• _Work request_:
From the line with "width:36px; height:48px; border-radius:7px;" through the line with "top: 374px;", inclusive, return each line of the data below exactly and leave the rest out.

----

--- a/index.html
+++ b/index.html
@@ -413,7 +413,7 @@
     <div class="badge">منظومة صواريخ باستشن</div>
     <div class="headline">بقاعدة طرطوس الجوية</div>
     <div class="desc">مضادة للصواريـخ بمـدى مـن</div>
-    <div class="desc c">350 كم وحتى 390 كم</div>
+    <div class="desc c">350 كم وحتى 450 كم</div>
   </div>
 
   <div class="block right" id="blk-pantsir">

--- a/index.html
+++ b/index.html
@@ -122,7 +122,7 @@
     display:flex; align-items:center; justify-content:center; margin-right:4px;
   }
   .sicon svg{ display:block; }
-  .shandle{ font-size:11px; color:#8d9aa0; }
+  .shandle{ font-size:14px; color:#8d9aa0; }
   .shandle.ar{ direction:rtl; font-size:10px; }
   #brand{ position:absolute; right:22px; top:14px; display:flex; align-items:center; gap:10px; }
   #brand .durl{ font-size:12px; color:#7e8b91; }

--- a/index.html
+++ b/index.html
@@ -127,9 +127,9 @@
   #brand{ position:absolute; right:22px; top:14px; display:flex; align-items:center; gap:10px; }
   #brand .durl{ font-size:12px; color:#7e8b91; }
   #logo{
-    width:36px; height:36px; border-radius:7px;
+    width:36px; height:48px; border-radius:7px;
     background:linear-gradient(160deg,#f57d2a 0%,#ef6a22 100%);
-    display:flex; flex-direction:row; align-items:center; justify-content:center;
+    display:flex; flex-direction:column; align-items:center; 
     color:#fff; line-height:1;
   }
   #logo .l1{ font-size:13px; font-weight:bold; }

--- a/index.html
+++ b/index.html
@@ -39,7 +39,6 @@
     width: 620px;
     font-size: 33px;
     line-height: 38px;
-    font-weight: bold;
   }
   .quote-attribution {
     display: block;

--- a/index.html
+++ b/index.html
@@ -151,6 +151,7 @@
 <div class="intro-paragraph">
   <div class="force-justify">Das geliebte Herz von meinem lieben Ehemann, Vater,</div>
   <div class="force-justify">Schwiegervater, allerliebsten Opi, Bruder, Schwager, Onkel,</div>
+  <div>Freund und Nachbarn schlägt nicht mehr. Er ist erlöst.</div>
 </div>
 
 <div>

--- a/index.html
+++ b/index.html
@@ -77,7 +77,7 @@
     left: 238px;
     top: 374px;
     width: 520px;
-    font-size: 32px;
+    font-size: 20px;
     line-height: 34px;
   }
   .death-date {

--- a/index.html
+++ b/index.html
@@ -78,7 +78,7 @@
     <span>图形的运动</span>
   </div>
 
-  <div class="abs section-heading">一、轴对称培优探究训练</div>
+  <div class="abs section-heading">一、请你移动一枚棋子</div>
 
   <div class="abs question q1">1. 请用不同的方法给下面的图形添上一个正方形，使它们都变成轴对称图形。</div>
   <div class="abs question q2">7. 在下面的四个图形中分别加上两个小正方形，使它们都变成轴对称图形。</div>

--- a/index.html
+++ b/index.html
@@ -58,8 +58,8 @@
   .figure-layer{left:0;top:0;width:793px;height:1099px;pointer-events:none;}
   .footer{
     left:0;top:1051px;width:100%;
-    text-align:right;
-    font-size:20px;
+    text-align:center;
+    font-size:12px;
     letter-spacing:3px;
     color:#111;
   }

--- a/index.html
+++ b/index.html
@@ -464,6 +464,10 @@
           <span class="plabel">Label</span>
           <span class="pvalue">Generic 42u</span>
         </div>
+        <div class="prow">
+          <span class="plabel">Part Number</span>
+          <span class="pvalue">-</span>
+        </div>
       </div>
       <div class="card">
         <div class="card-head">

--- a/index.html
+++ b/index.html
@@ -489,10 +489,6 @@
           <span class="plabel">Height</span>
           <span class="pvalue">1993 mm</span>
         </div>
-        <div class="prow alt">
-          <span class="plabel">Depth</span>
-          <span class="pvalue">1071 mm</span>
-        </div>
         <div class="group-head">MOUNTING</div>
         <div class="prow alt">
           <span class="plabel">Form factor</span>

----

• _Exercise result_:
+    width:36px; height:48px; border-radius:7px;
     background:linear-gradient(160deg,#f57d2a 0%,#ef6a22 100%);
-    display:flex; flex-direction:row; align-items:center; justify-content:center;
+    display:flex; flex-direction:column; align-items:center; 
     color:#fff; line-height:1;
   }
   #logo .l1{ font-size:13px; font-weight:bold; }

--- a/index.html
+++ b/index.html
@@ -39,7 +39,6 @@
     width: 620px;
     font-size: 33px;
     line-height: 38px;
-    font-weight: bold;
   }
   .quote-attribution {
     display: block;

--- a/index.html
+++ b/index.html
@@ -151,6 +151,7 @@
 <div class="intro-paragraph">
   <div class="force-justify">Das geliebte Herz von meinem lieben Ehemann, Vater,</div>
   <div class="force-justify">Schwiegervater, allerliebsten Opi, Bruder, Schwager, Onkel,</div>
+  <div>Freund und Nachbarn schlägt nicht mehr. Er ist erlöst.</div>
 </div>
 
 <div>

--- a/index.html
+++ b/index.html
@@ -77,7 +77,7 @@
     left: 238px;
     top: 374px;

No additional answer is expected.